(EXERCISE MATERIAL begins)

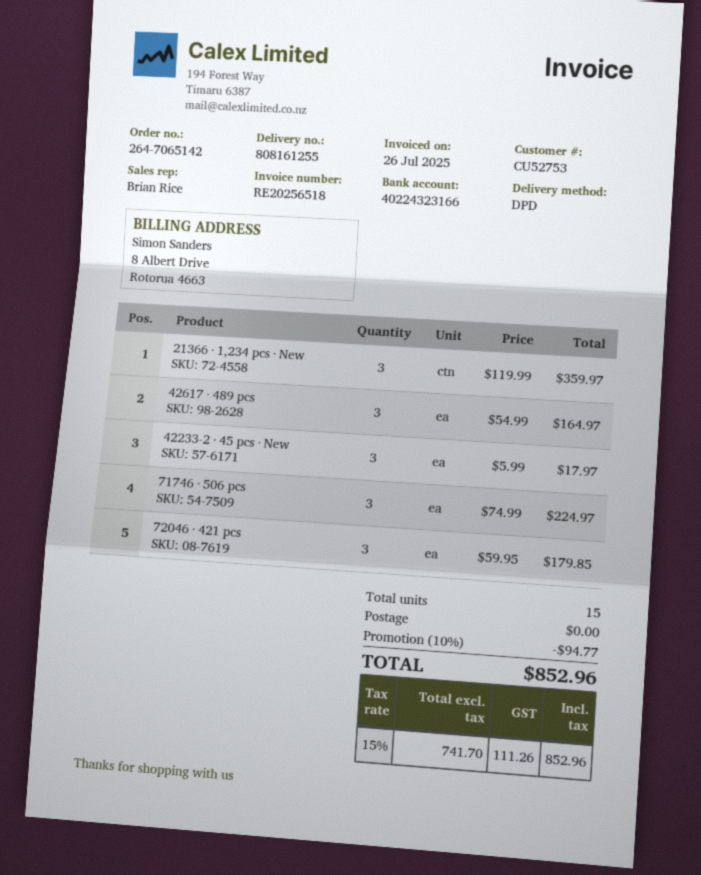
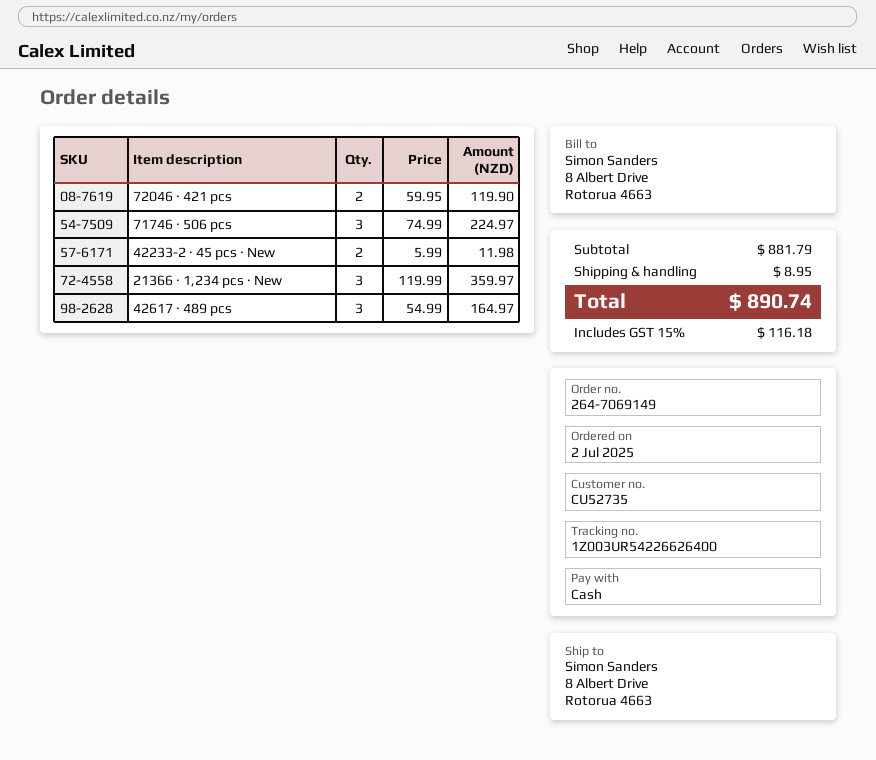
order number: 264-7065142 -> 264-7069149
customer number: CU52753 -> CU52735
42233-2 · 45 pcs · New: 3 x 5.99 = 17.97 -> 2 x 5.99 = 11.98
72046 · 421 pcs: 3 x 59.95 = 179.85 -> 2 x 59.95 = 119.90
discount: 10% = 94.77 -> none
shipping: 0.00 -> 8.95
tax: 15% = 111.26 -> 15% = 116.18
total: 852.96 -> 890.74

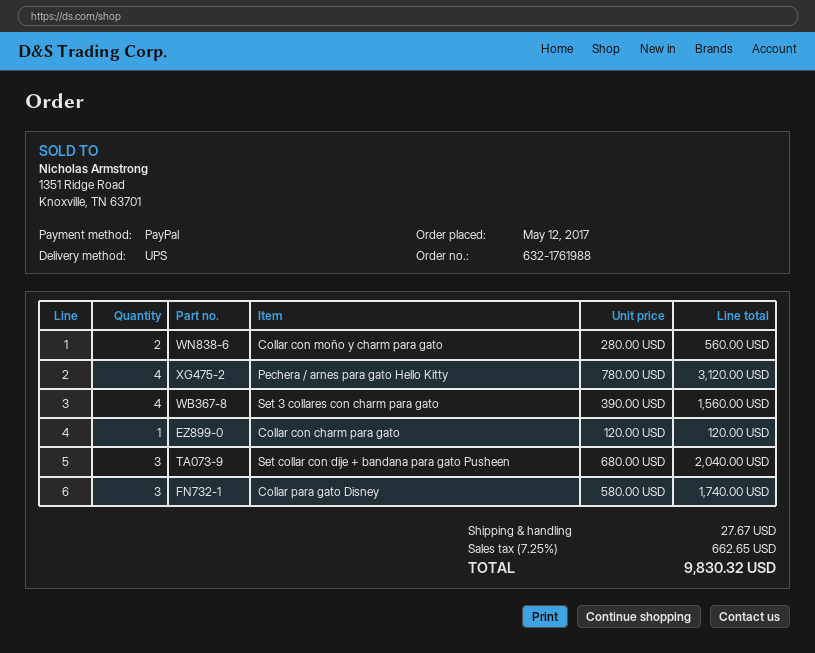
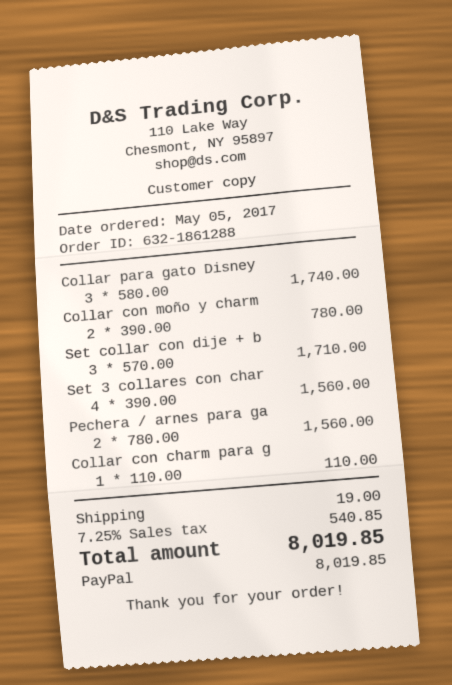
order number: 632-1761988 -> 632-1861288
order date: 2017-05-12 -> 2017-05-05
Collar con moño y charm para gato: 2 x 280.00 = 560.00 -> 2 x 390.00 = 780.00
Pechera / arnes para gato Hello Kitty: 4 x 780.00 = 3120.00 -> 2 x 780.00 = 1560.00
Collar con charm para gato: 1 x 120.00 = 120.00 -> 1 x 110.00 = 110.00
Set collar con dije + bandana para gato Pusheen: 3 x 680.00 = 2040.00 -> 3 x 570.00 = 1710.00
shipping: 27.67 -> 19.00
tax: 7.25% = 662.65 -> 7.25% = 540.85
total: 9830.32 -> 8019.85

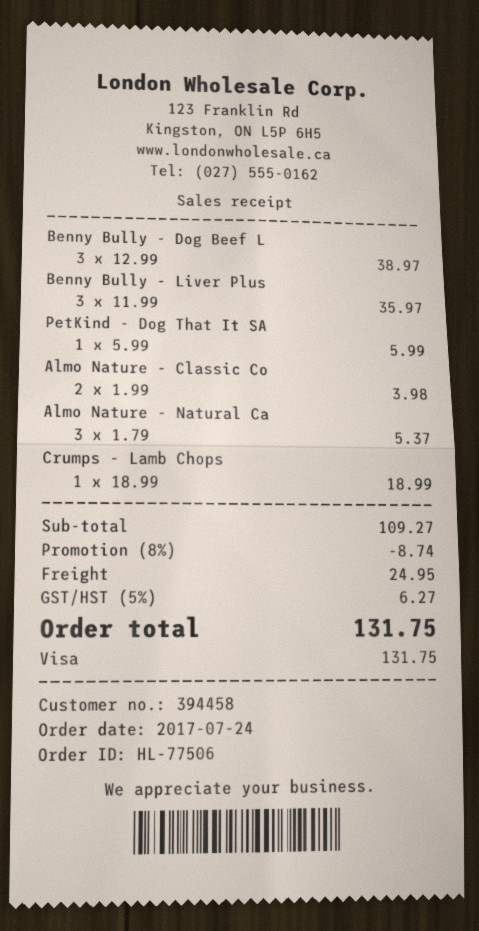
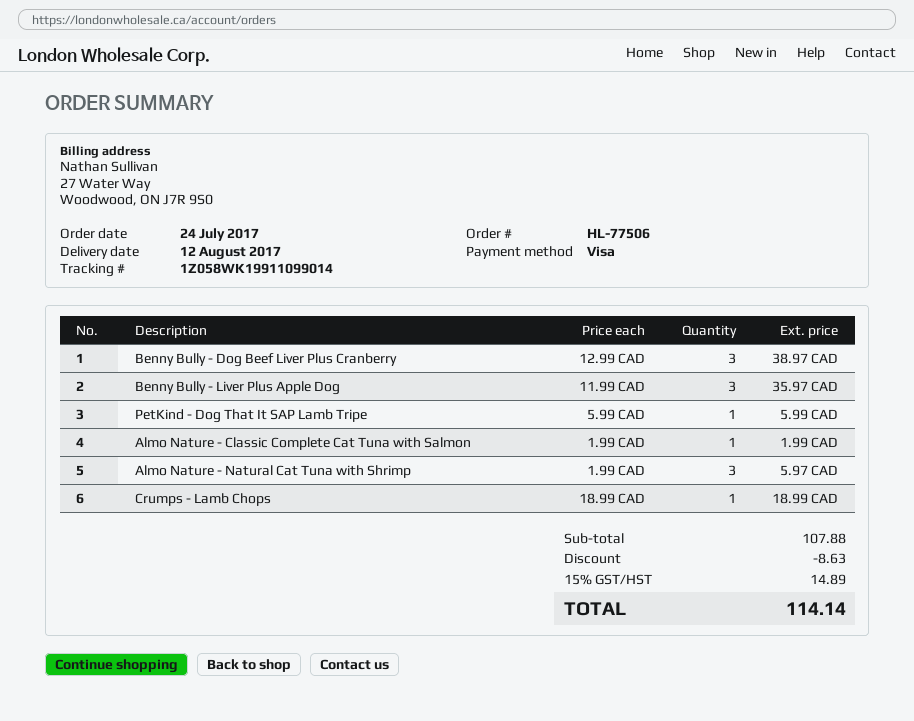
Almo Nature - Classic Co: 2 x 1.99 = 3.98 -> 1 x 1.99 = 1.99
Almo Nature - Natural Ca: 3 x 1.79 = 5.37 -> 3 x 1.99 = 5.97
subtotal: 109.27 -> 107.88
discount: 8.74 -> 8.63
shipping: 24.95 -> none
tax: 5% = 6.27 -> 15% = 14.89
total: 131.75 -> 114.14

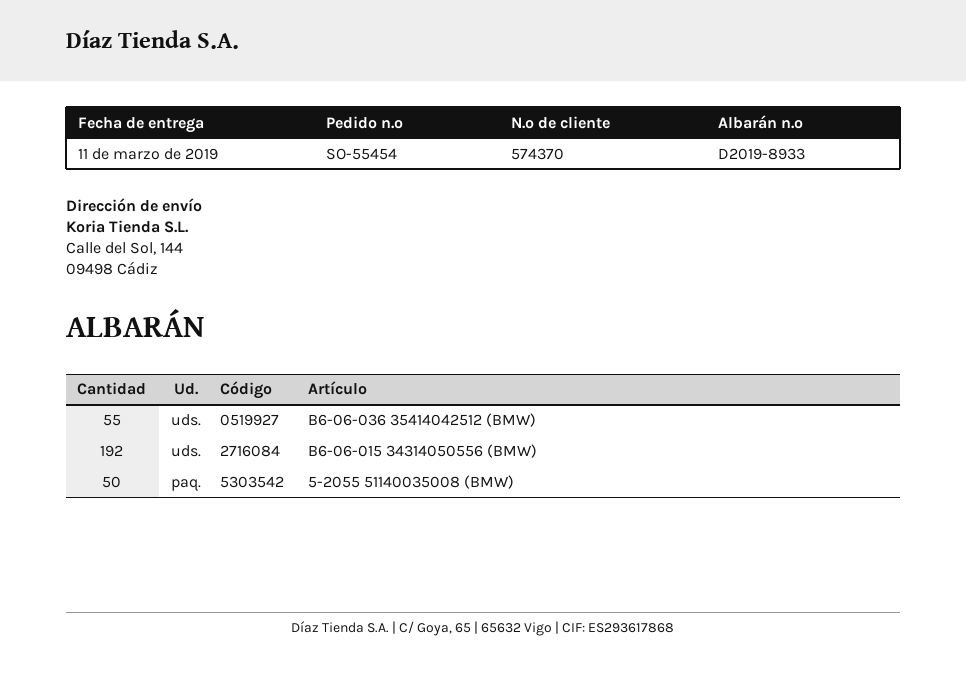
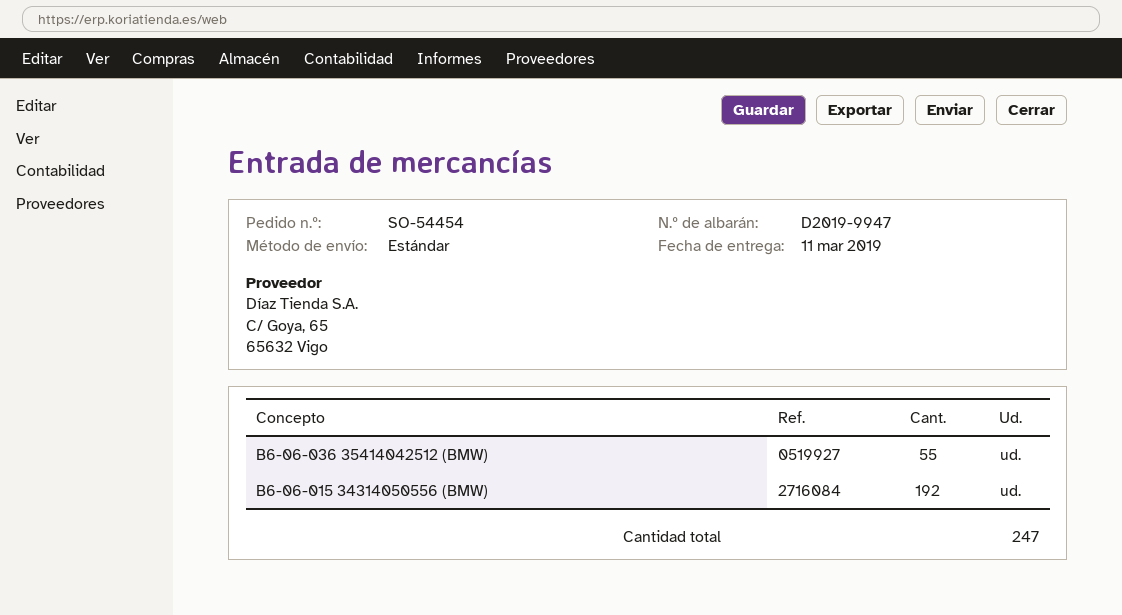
order number: SO-55454 -> SO-54454
delivery note number: D2019-8933 -> D2019-9947
5-2055 51140035008 (BMW): 50 -> none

(EXERCISE MATERIAL ends)

**WORK REQUIRED:**
Using the data above, print every line exactly, omitting pictures.

**ANSWER SPACE:**
order number: 264-7065142 -> 264-7069149
customer number: CU52753 -> CU52735
42233-2 · 45 pcs · New: 3 x 5.99 = 17.97 -> 2 x 5.99 = 11.98
72046 · 421 pcs: 3 x 59.95 = 179.85 -> 2 x 59.95 = 119.90
discount: 10% = 94.77 -> none
shipping: 0.00 -> 8.95
tax: 15% = 111.26 -> 15% = 116.18
total: 852.96 -> 890.74

order number: 632-1761988 -> 632-1861288
order date: 2017-05-12 -> 2017-05-05
Collar con moño y charm para gato: 2 x 280.00 = 560.00 -> 2 x 390.00 = 780.00
Pechera / arnes para gato Hello Kitty: 4 x 780.00 = 3120.00 -> 2 x 780.00 = 1560.00
Collar con charm para gato: 1 x 120.00 = 120.00 -> 1 x 110.00 = 110.00
Set collar con dije + bandana para gato Pusheen: 3 x 680.00 = 2040.00 -> 3 x 570.00 = 1710.00
shipping: 27.67 -> 19.00
tax: 7.25% = 662.65 -> 7.25% = 540.85
total: 9830.32 -> 8019.85

Almo Nature - Classic Co: 2 x 1.99 = 3.98 -> 1 x 1.99 = 1.99
Almo Nature - Natural Ca: 3 x 1.79 = 5.37 -> 3 x 1.99 = 5.97
subtotal: 109.27 -> 107.88
discount: 8.74 -> 8.63
shipping: 24.95 -> none
tax: 5% = 6.27 -> 15% = 14.89
total: 131.75 -> 114.14

order number: SO-55454 -> SO-54454
delivery note number: D2019-8933 -> D2019-9947
5-2055 51140035008 (BMW): 50 -> none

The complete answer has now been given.